-------- Information provided

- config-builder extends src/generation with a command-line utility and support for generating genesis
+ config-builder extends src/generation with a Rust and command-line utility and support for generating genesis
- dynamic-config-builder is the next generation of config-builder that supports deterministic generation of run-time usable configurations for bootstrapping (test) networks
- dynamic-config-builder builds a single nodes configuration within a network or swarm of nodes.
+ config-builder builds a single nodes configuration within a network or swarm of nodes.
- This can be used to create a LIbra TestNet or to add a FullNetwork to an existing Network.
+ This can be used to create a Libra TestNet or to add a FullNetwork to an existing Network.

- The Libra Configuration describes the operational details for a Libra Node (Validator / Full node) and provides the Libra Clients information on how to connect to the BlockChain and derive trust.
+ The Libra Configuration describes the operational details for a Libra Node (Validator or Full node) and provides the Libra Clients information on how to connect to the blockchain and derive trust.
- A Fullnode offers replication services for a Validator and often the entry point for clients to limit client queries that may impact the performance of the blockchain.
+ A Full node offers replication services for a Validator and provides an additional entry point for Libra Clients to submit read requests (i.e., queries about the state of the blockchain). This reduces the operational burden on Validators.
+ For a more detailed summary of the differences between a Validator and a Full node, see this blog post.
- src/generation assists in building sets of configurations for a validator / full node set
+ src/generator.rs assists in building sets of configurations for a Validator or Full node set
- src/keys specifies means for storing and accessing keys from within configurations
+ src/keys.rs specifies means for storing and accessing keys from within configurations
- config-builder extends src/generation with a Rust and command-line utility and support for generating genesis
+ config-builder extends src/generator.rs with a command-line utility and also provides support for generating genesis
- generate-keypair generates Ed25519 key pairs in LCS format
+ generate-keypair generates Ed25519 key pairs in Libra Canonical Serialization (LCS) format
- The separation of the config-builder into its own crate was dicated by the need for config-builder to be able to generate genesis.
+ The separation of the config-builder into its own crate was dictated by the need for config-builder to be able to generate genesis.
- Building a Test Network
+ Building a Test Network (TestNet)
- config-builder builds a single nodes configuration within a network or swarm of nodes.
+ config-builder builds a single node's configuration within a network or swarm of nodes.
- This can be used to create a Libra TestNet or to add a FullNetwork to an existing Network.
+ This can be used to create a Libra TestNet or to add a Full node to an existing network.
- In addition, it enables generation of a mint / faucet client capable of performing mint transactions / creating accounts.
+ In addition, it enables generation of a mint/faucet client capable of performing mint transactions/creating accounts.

----------------

* **What needs to be done**
Please return all lines from the records that hold the word "keypair".

* **Solution for this problem**
- generate-keypair generates Ed25519 key pairs in LCS format
+ generate-keypair generates Ed25519 key pairs in Libra Canonical Serialization (LCS) format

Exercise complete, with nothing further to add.